I googled "Amanda Palmer transphobia" to see if anyone had written about it, but all I could really find was this quote from Amanda in an interview with

"The Dresden Dolls have always waved the giant flag of expressionism and individualism. We've always been very clear that we're a trans-friendly, gay-friendly, freak-loving band."


Aside from the lumping in of trans*, gay, and freak--whether or not Amanda, as neither gay nor trans* has the authority to reclaim that word for those communities--did we read the same lyrics? 

Amanda and I are bi (sounds like a good name for a band), but that doesn't give us the right to appropriate the experiences of other QUILTBAG individuals (Queer/Questioning, Unisex/Undecided, Intersex, Lesbian, Transgender/Transsexual, Bisexual, Asexual/Allied, Gay/Genderqueer). 
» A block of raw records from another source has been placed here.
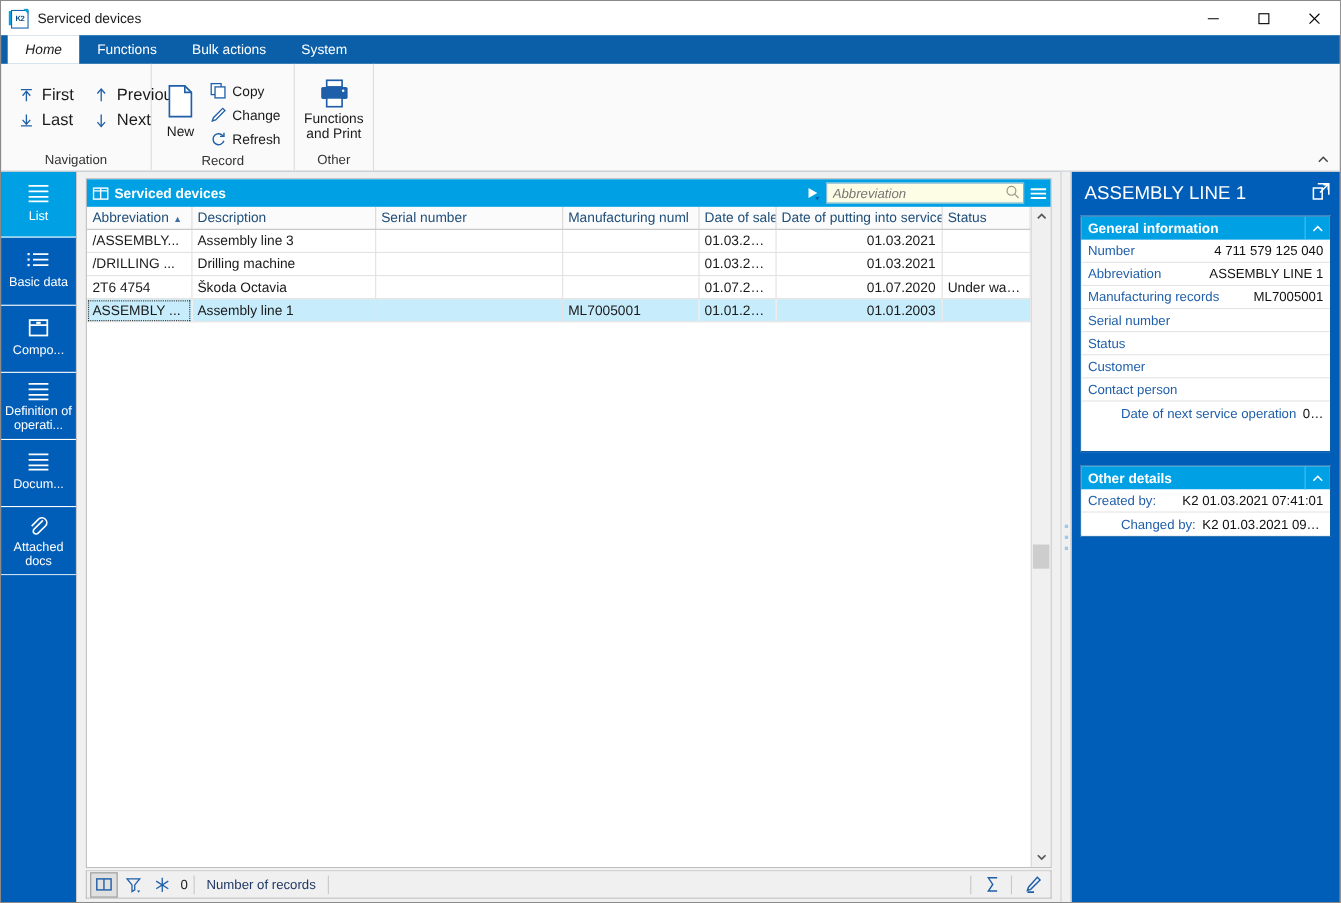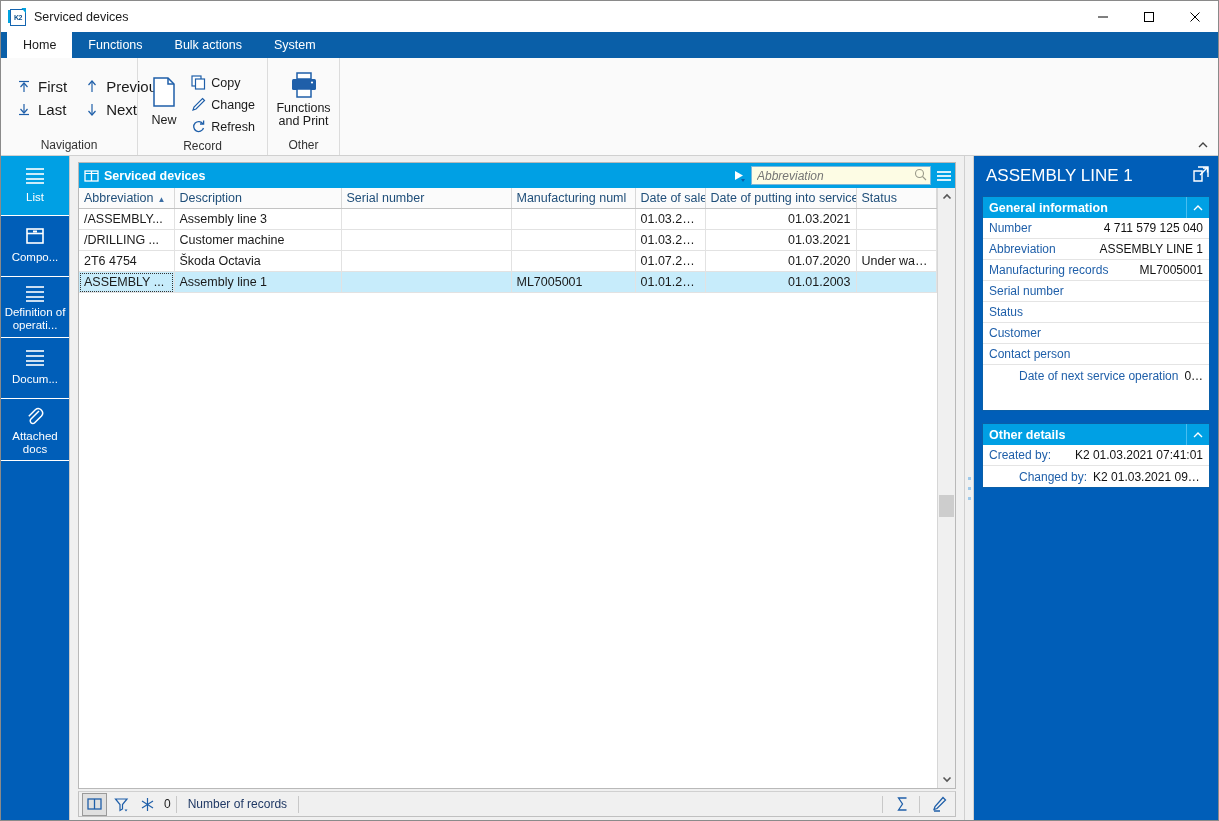--- a/index.html
+++ b/index.html
@@ -86,6 +86,7 @@
   .tab.active {
     background: #ffffff;
     color: #1a1a1a;
+    font-style: italic;
   }
   .ribbon-body {
     background: #fafafa;

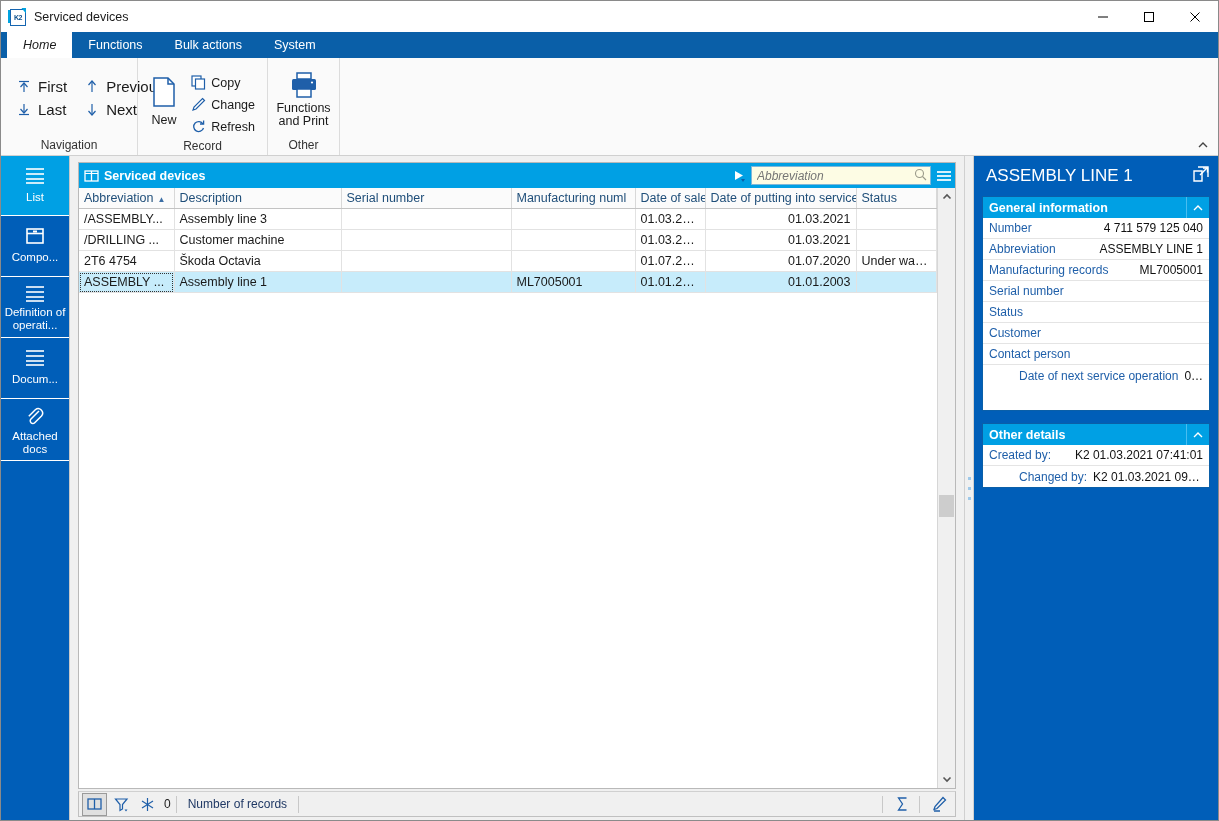--- a/index.html
+++ b/index.html
@@ -659,7 +659,7 @@
                 </tr>
                 <tr>
                   <td>/DRILLING ...</td>
-                  <td>Customer machine</td>
+                  <td>Drilling machine</td>
                   <td></td>
                   <td></td>
                   <td class="num">01.03.2021</td>

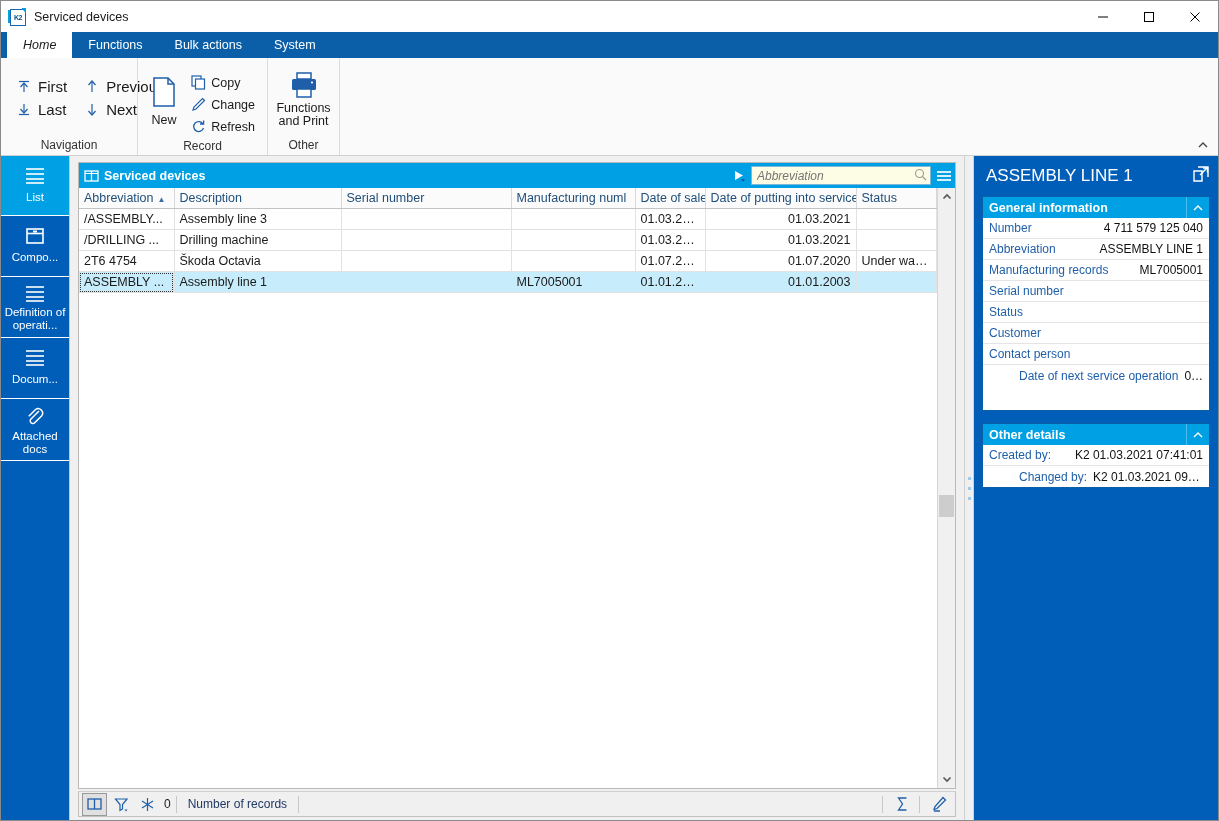--- a/index.html
+++ b/index.html
@@ -532,6 +532,23 @@
         <span class="sidelabel">List</span>
       </div>
 
+      <div class="side-item" style="height:62px">
+        <span class="sideglyph">
+          <svg width="26" height="20" viewBox="0 0 26 20">
+              <g stroke="#fff" stroke-width="1.6">
+                <line x1="8" y1="5" x2="22" y2="5"></line>
+                <line x1="8" y1="10" x2="22" y2="10"></line>
+                <line x1="8" y1="15" x2="22" y2="15"></line>
+              </g>
+              <g fill="#fff">
+                <rect x="3" y="4" width="2" height="2"></rect>
+                <rect x="3" y="9" width="2" height="2"></rect>
+                <rect x="3" y="14" width="2" height="2"></rect>
+              </g>
+            </svg>
+        </span>
+        <span class="sidelabel">Basic data</span>
+      </div>
 
       <div class="side-item" style="height:61px">
         <span class="sideglyph">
We may be sexual minorities, but we are only ONE kind of sexual minority. We can't speak for other people. 

You know, I think this incident can deepen our understanding of "Map of Tasmania."

I love the song, I love the video, both for its camp and for its unapologetic pubic hair love letter. But I think there's something more going on here. 

One of the many criticisms lodged against Radical Feminists is that they see the world in essentialist terms. Men and women, gay and straight, patriarchal and matriarchal. They celebrate the (cis) female body BECAUSE they see it as the epitome of the feminine. Sometimes called Difference Feminists, these ladies (and they're ALWAYS ladies) conflate being female with having a body scientifically designated as female. With this understanding, many RadFems believe that what makes them "real" women is their possession of vaginas. This understanding, of course, excludes many trans*, genderqueer, male-bodied, and intersex folks who identify as female or femme. 

I, on the other hand, follow the belief that I have a body, but I am not my body. 

I am more than my physical body. 

So, no matter how much I love "Map of Tasmania", I think that it is possibly a reflection of Amanda Palmer's essentialist beliefs. The song sends a great message on the surface--don't shave just because you're expected to--but it also does some body policing of its own, knocking the choices of women who choose to shave (and who apparently look like "eight-year-olds".)

I mean, I flout a lot of social norms, but I don't make fun of other people for following them if that's what they want to do. 

In some ways, the song is fetishizing the "ideal" female form just as much as Radical Feminists are. 

It's like a woman's worth is based on the length of her pubic hair, and, well, that's not really any better than being forced to shave. 

And, of course, for those who don't fit the form--there's the message that you don't belong. 

So...I guess what I'm saying is that the only couple I want to be right now is myself. 

I'm going to get a towel. I've had to wipe the back of my legs, like, five times over the course of writing this.